Closed tuna cannery in American Samoa transferred to Tri Marine International

Wednesday, October 6, 2010

Closed tuna cannery in American Samoa to reopen

PAGO PAGO, American Samoa — Chicken of the Sea International has transferred its closed tuna cannery in American Samoa to Bellevue, Wash.-based Tri Marine International.

A statement from the office of Gov. Togiola Tulafono said the deal was reached Tuesday in Honolulu following two days of discussions.

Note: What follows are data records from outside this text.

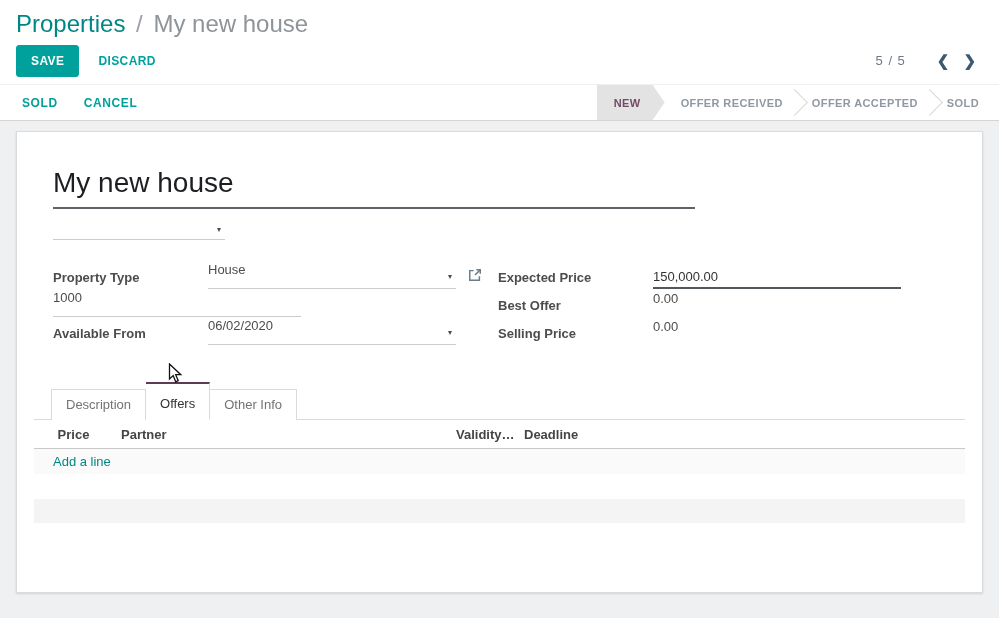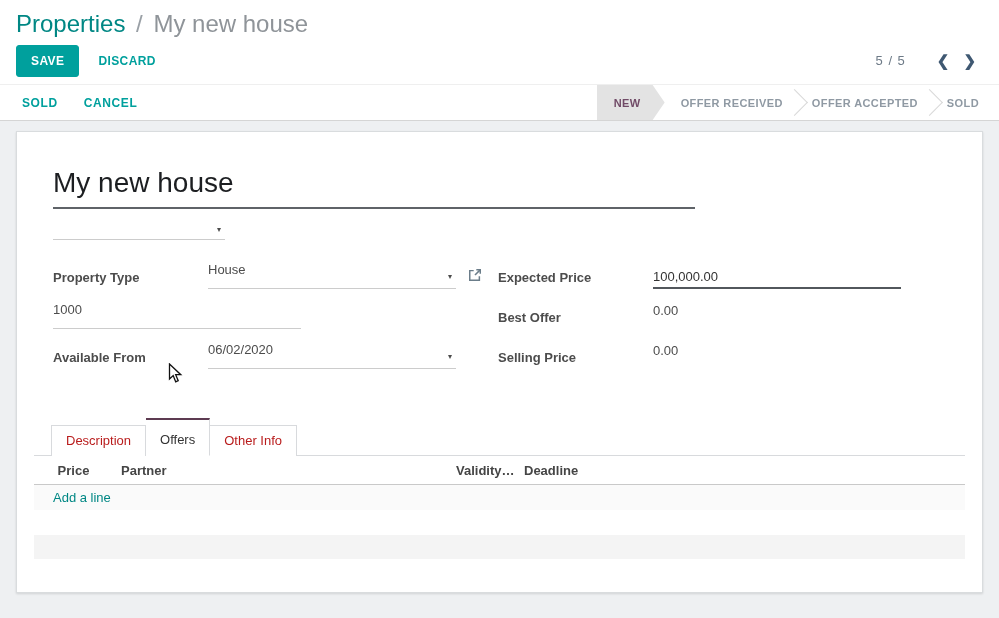"Property Type" .frow { margin-bottom: 13px -> 1px }
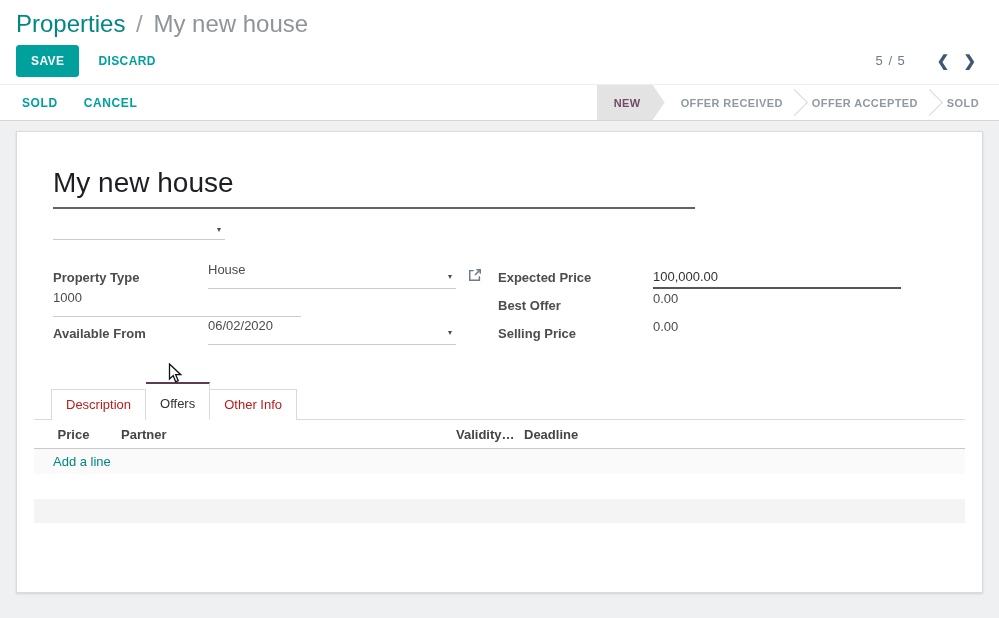"100,000.00" span.fvalue { text: 100,000.00 -> 150,000.00 }
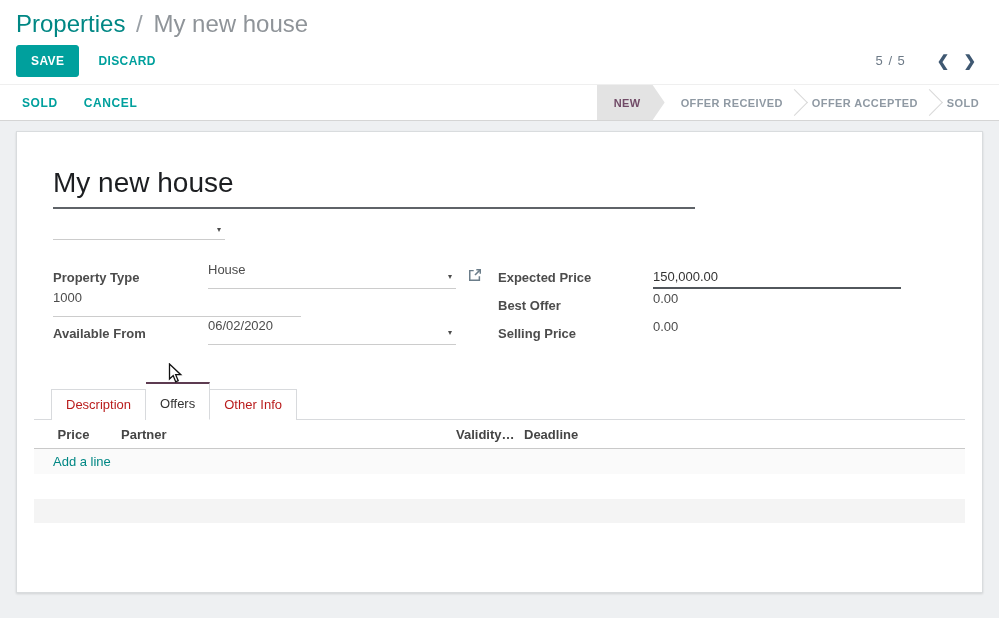"Description" .tab { color: #b91c1c -> #737373 }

Financial terms of the arrangement weren’t disclosed.

The COS Samoa Packing plant was closed Sept. 30, 2009, costing the jobs of more than 2,000 workers in the U.S. territory.

Before departing American Samoa last Friday for the discussions, Tulafono told reporters it could take six months to get the plant up and running again.

The territory was involved in the talks because it owns the land where the plant is located.

As part of the agreement, Chicken of the Sea terminated its land lease, which was to have run for three more years, and the territory and Tri Marine signed a new lease agreement, the statement said.

The government of American Samoa is also providing Tri Marine a tax exemption, but it’s unclear how much.

Tri Marine President and CEO Renato Curto told the Samoa News that operating the cannery represents a “big challenge, a major challenge for us.”

The goal is to produce very high-quality tuna and bring it to the U.S. market, he said.

Asked how many workers the company is looking hire, Curto said, “It’s very difficult to say” and “We don’t want to raise expectations.”

When Chicken of the Sea pulled out of American Samoa last year, it cited a 2007 federal law that mandated annual minimum wage hikes in the territory until the federal minimum wage of $7.25 an hour was reached. The law was also cited by StarKist Co. in its decision to lay off 800 workers at its cannery this year.

The latest 50-cent hike was to have taken effect last Thursday, bringing the minimum wage for cannery workers to $5.26 an hour. But at the last minute, President Barack Obama signed into law a bill delaying implementation of the wage hike in American Samoa this year and next.